Spleen et idéal : III – ÉLÉVATION

Au-dessus des étangs, au-dessus des vallées,
Des montagnes, des bois, des nuages, des mers,
Par delà le soleil, par delà les éthers [1],
Par delà les confins [2] des sphères étoilées,

Mon esprit, tu te meus [3] avec agilité,
Et, comme un bon nageur qui se pâme dans l’onde [4],
Tu sillonnes gaiement l’immensité profonde
Avec une indicible et mâle volupté [5].

Envole-toi bien loin de ces miasmes [6] morbides [7] ;
Va te purifier dans l’air supérieur,
Et bois, comme une pure et divine liqueur,
Le feu clair qui remplit les espaces limpides.

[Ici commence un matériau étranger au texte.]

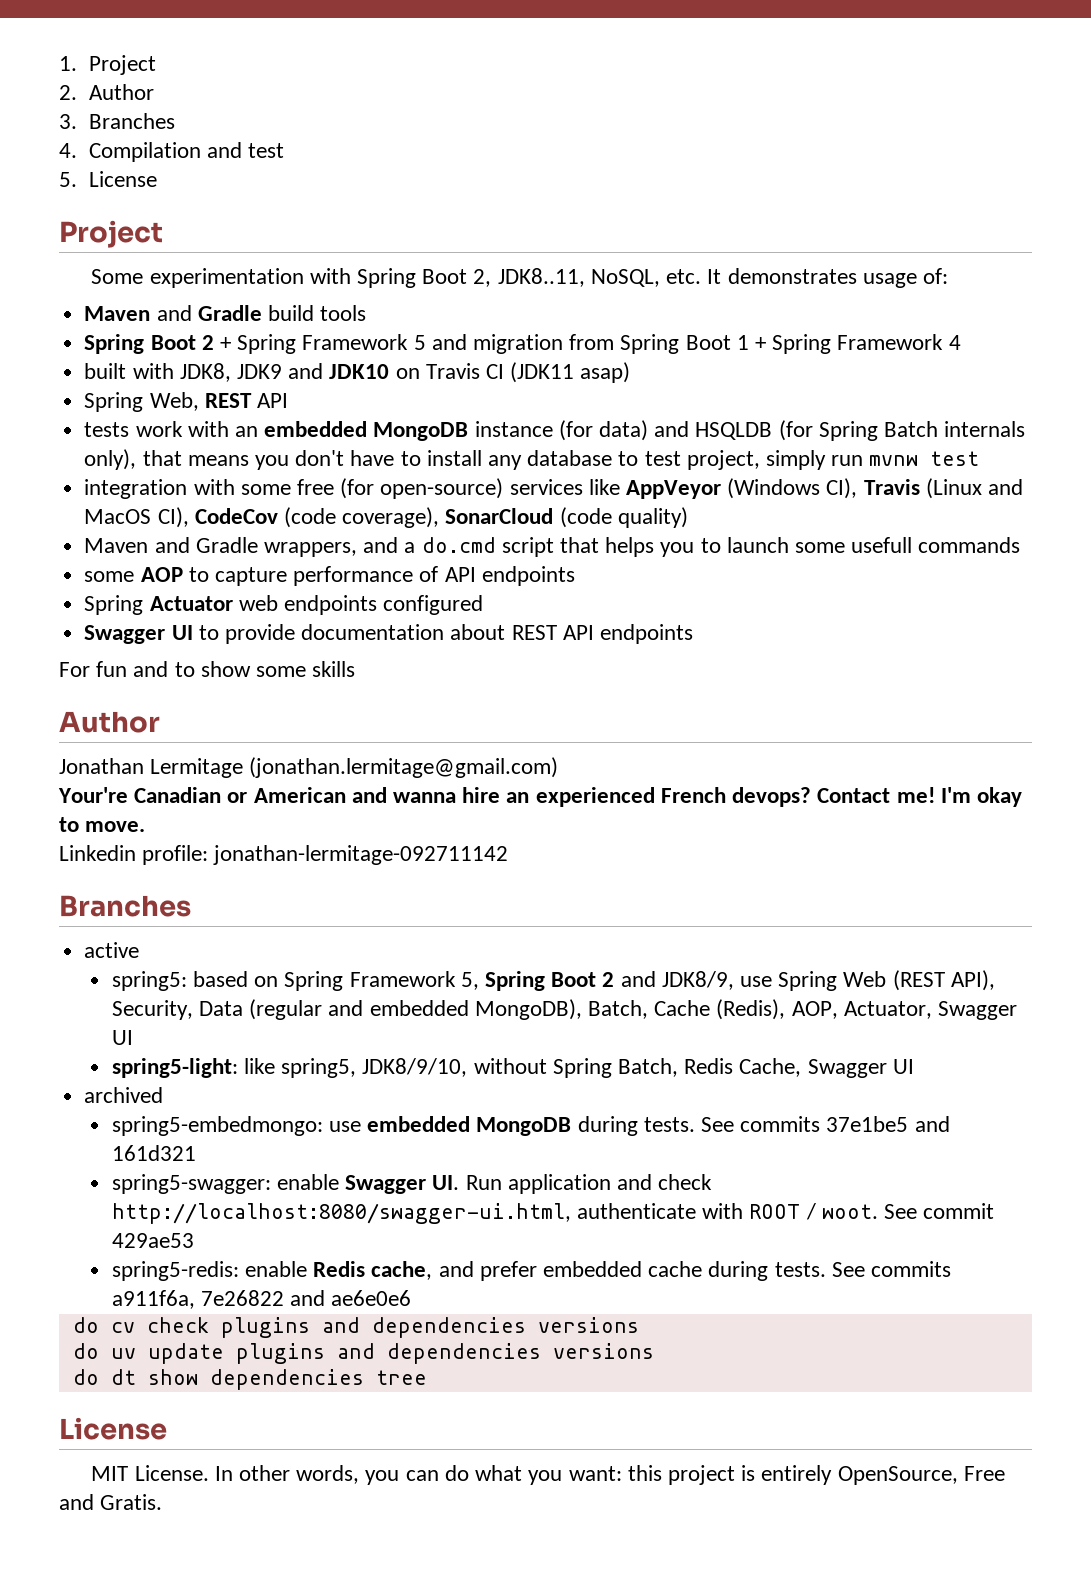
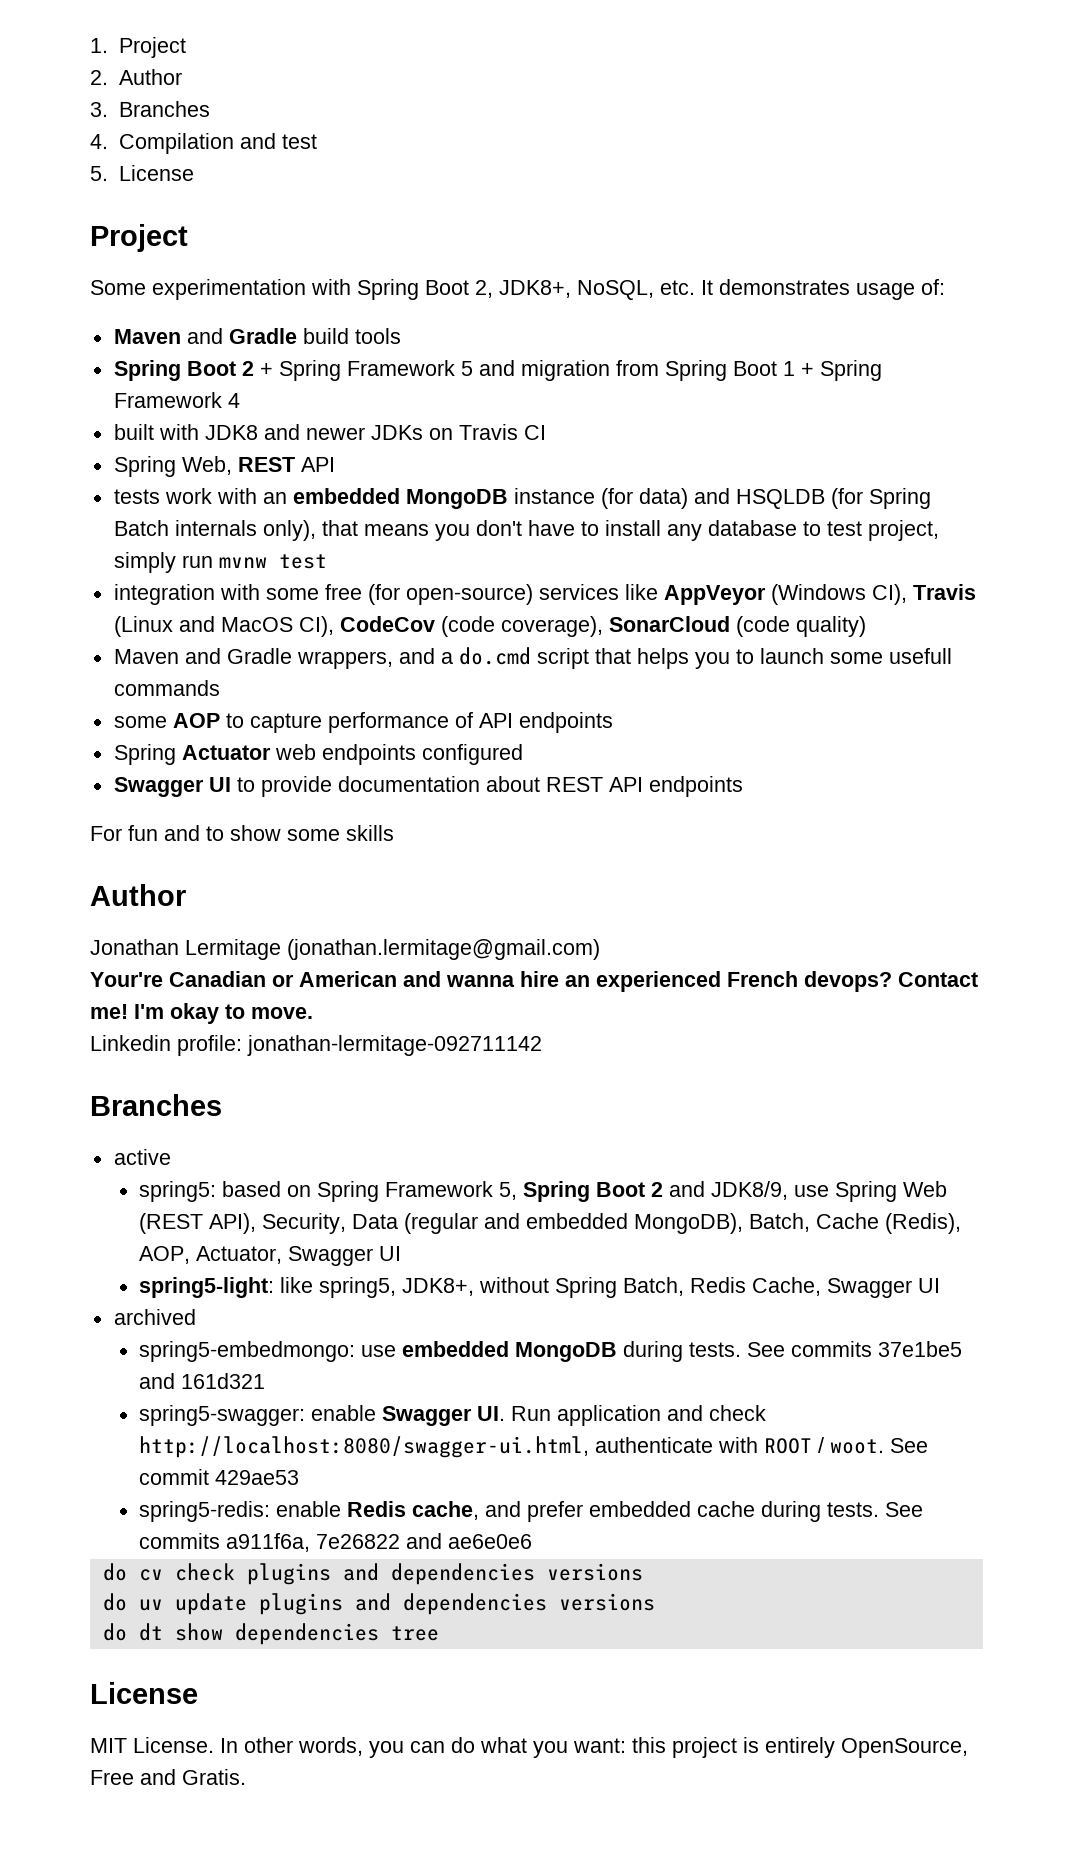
- Some experimentation with Spring Boot 2, JDK8..11, NoSQL, etc. It demonstrates usage of:
+ Some experimentation with Spring Boot 2, JDK8+, NoSQL, etc. It demonstrates usage of:
- built with JDK8, JDK9 and JDK10 on Travis CI (JDK11 asap)
+ built with JDK8 and newer JDKs on Travis CI
- spring5-light: like spring5, JDK8/9/10, without Spring Batch, Redis Cache, Swagger UI
+ spring5-light: like spring5, JDK8+, without Spring Batch, Redis Cache, Swagger UI

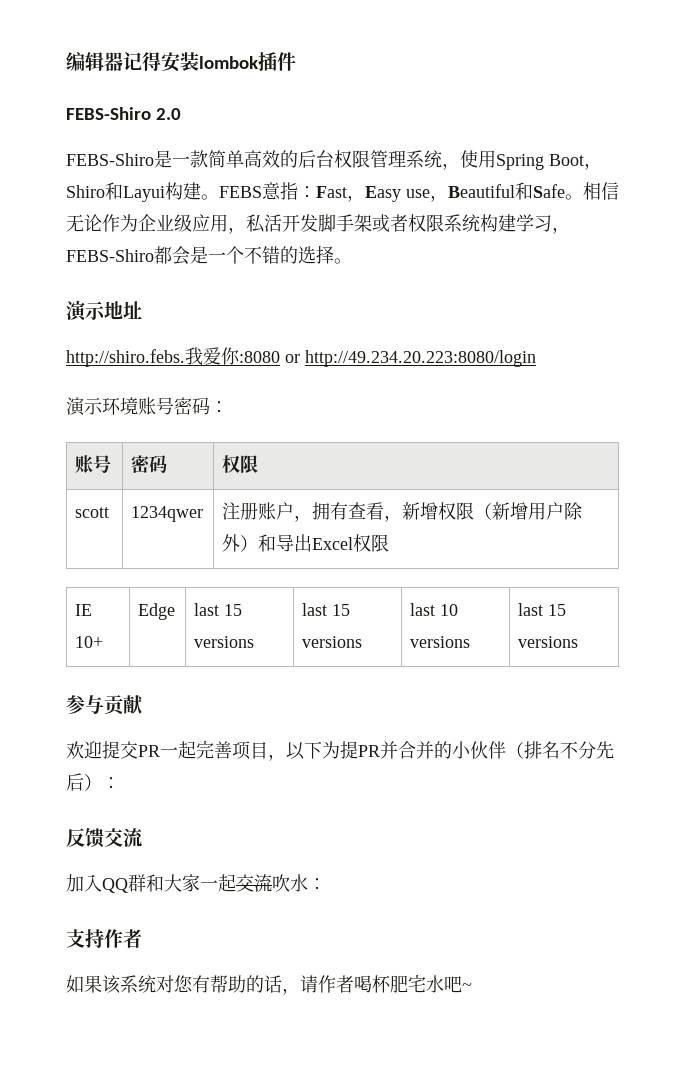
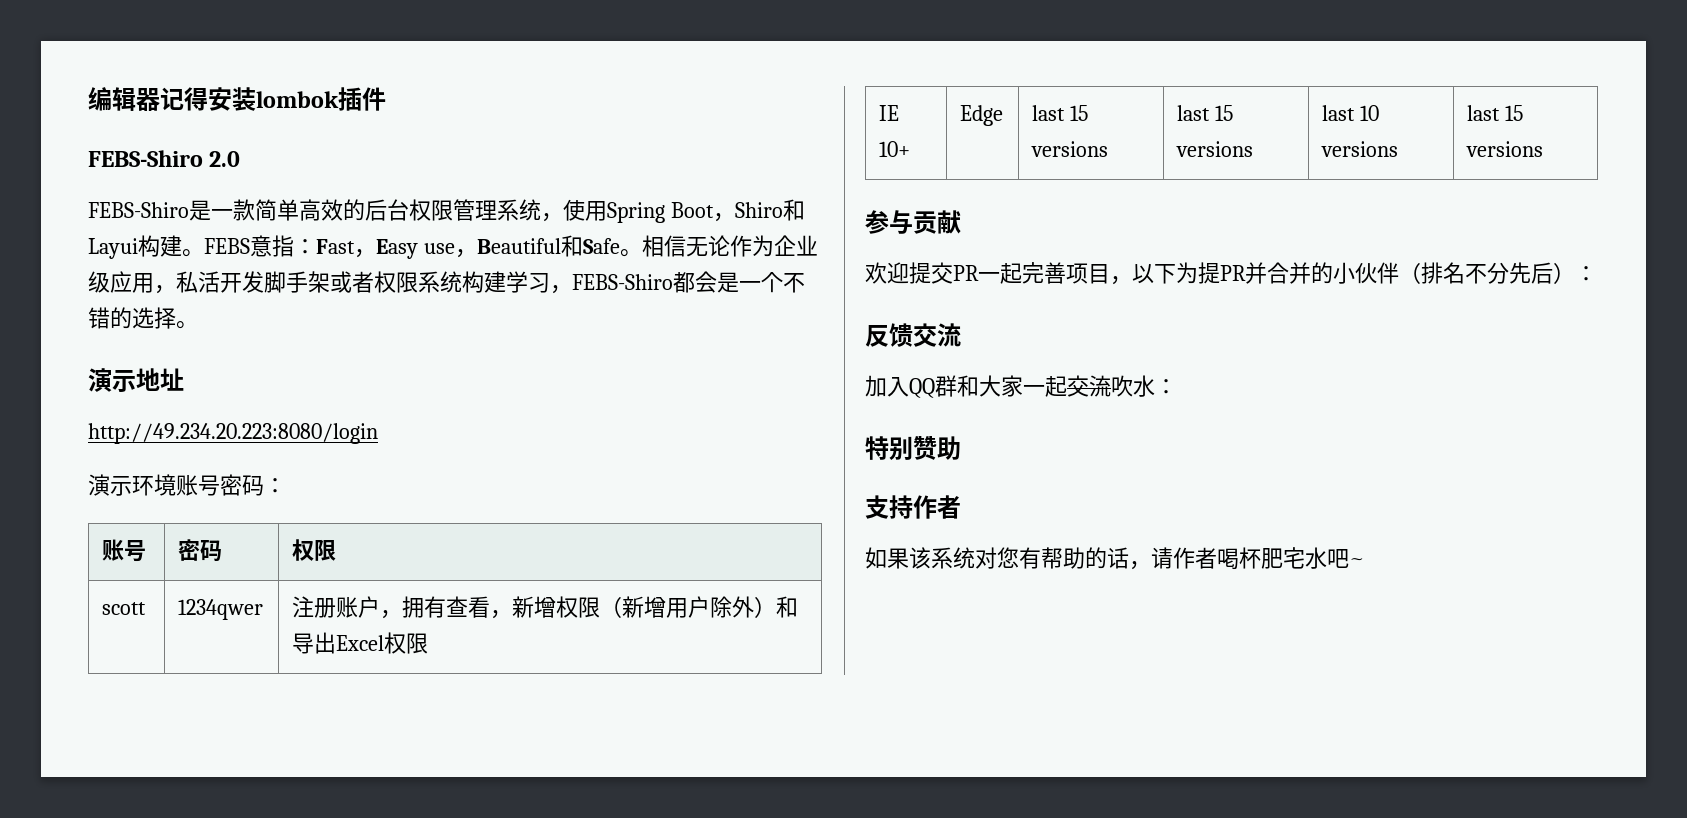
- http://shiro.febs.我爱你:8080 or http://49.234.20.223:8080/login
+ http://49.234.20.223:8080/login
+ 特别赞助

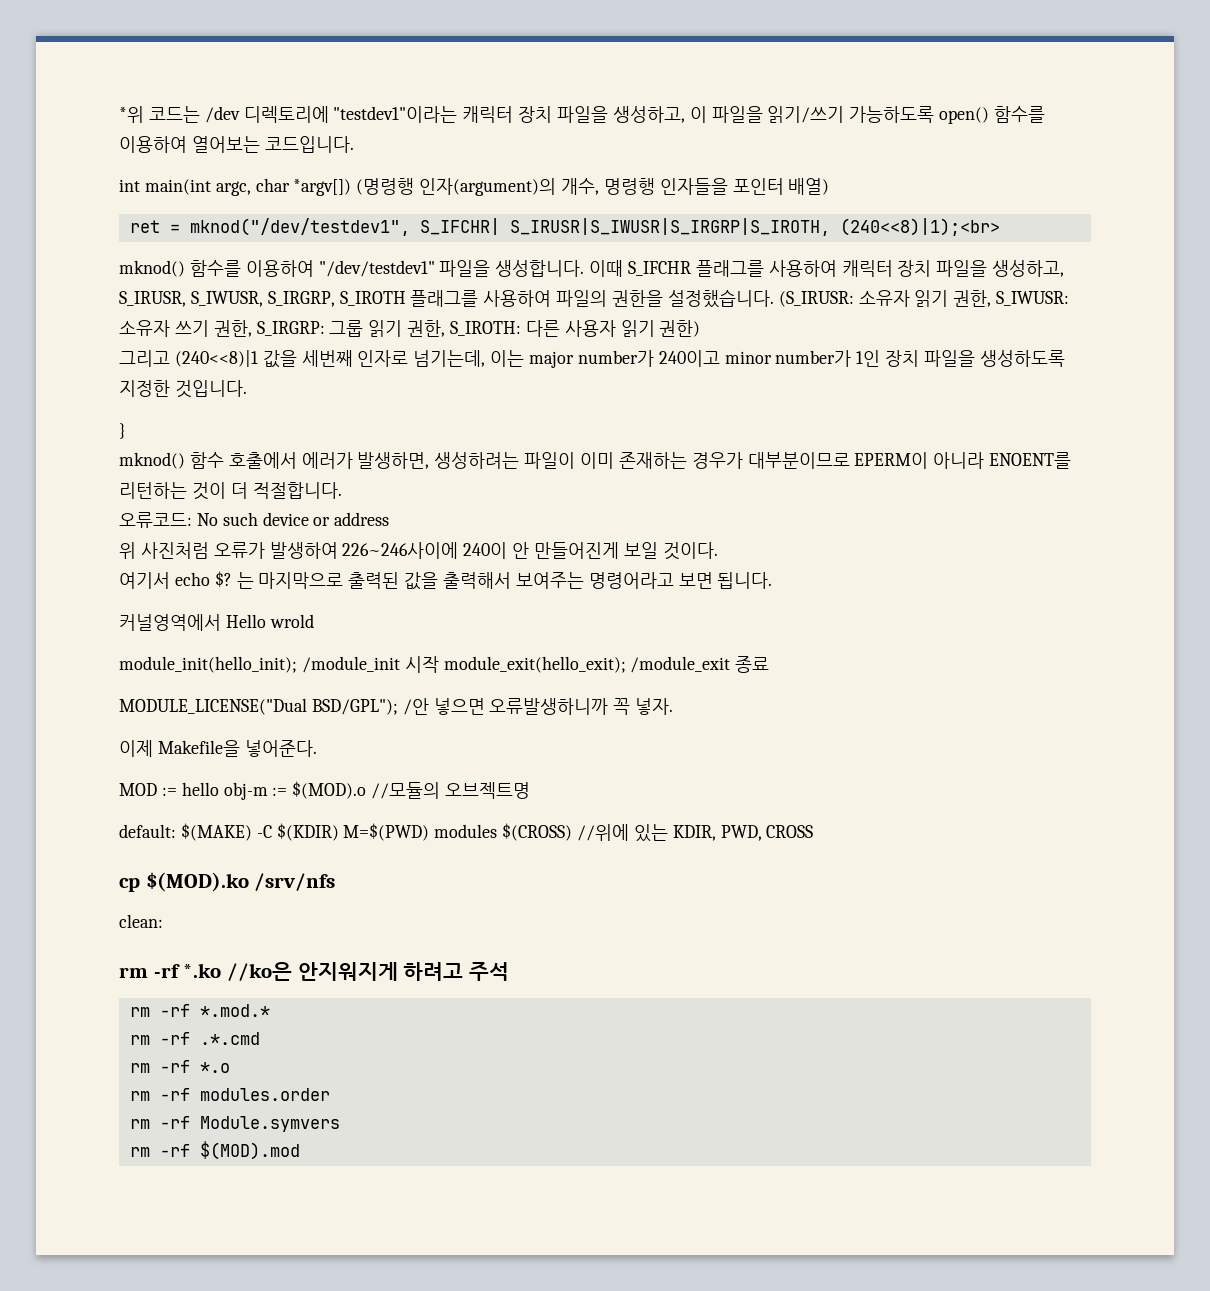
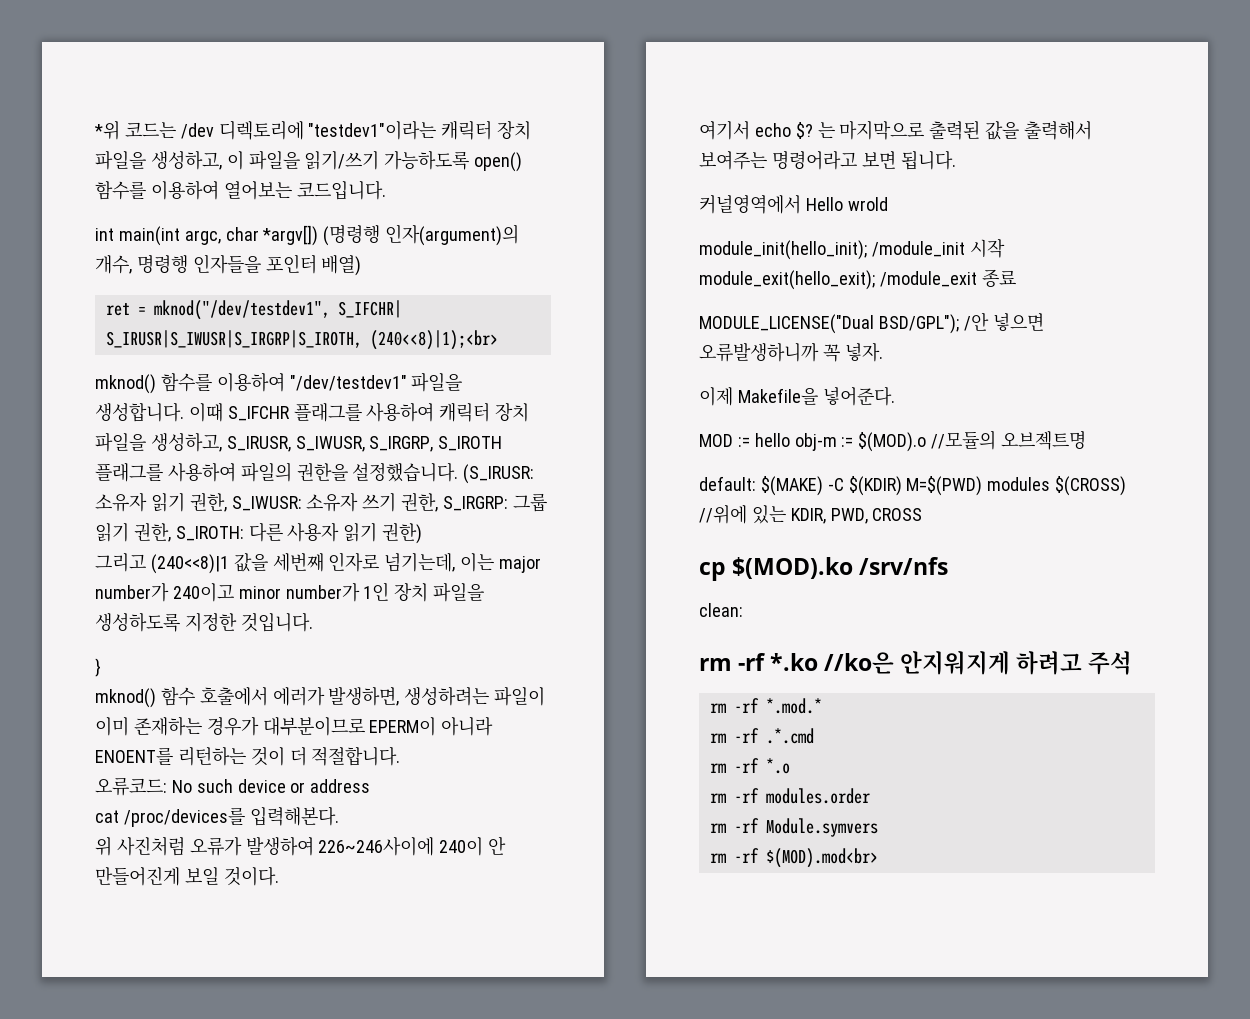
+ cat /proc/devices를 입력해본다.
- rm -rf $(MOD).mod
+ rm -rf $(MOD).mod<br>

Derrière les ennuis et les vastes chagrins
Qui chargent de leur poids l’existence brumeuse,
Heureux celui qui peut d’une aile vigoureuse
S’élancer vers les champs lumineux et sereins ;

Celui dont les pensers [8], comme des alouettes [9],
Vers les cieux le matin prennent un libre essor,
— Qui plane sur la vie, et comprend sans effort
Le langage des fleurs et des choses muettes !

Georges Chelon 1997

Charles Baudelaire, 1843 autoportrait

[1] Au sens antique puis littéraire : les airs les plus purs ; espaces célestes.
[2] A l’extrémité d’un territoire, d’une zone.
[3] De se mouvoir, se déplacer.
[4] L’eau en terme littéraire.
[5] Plaisir sensuel.
[6] Émanations provenant de substances organiques : effluves de certaines maladies contagieuses.
[7] Maladifs.
[8] Archaïsme pour pensées.
[9] Le vol de ces oiseaux se singularise par sa façon de s’élever très rapidement dans le ciel.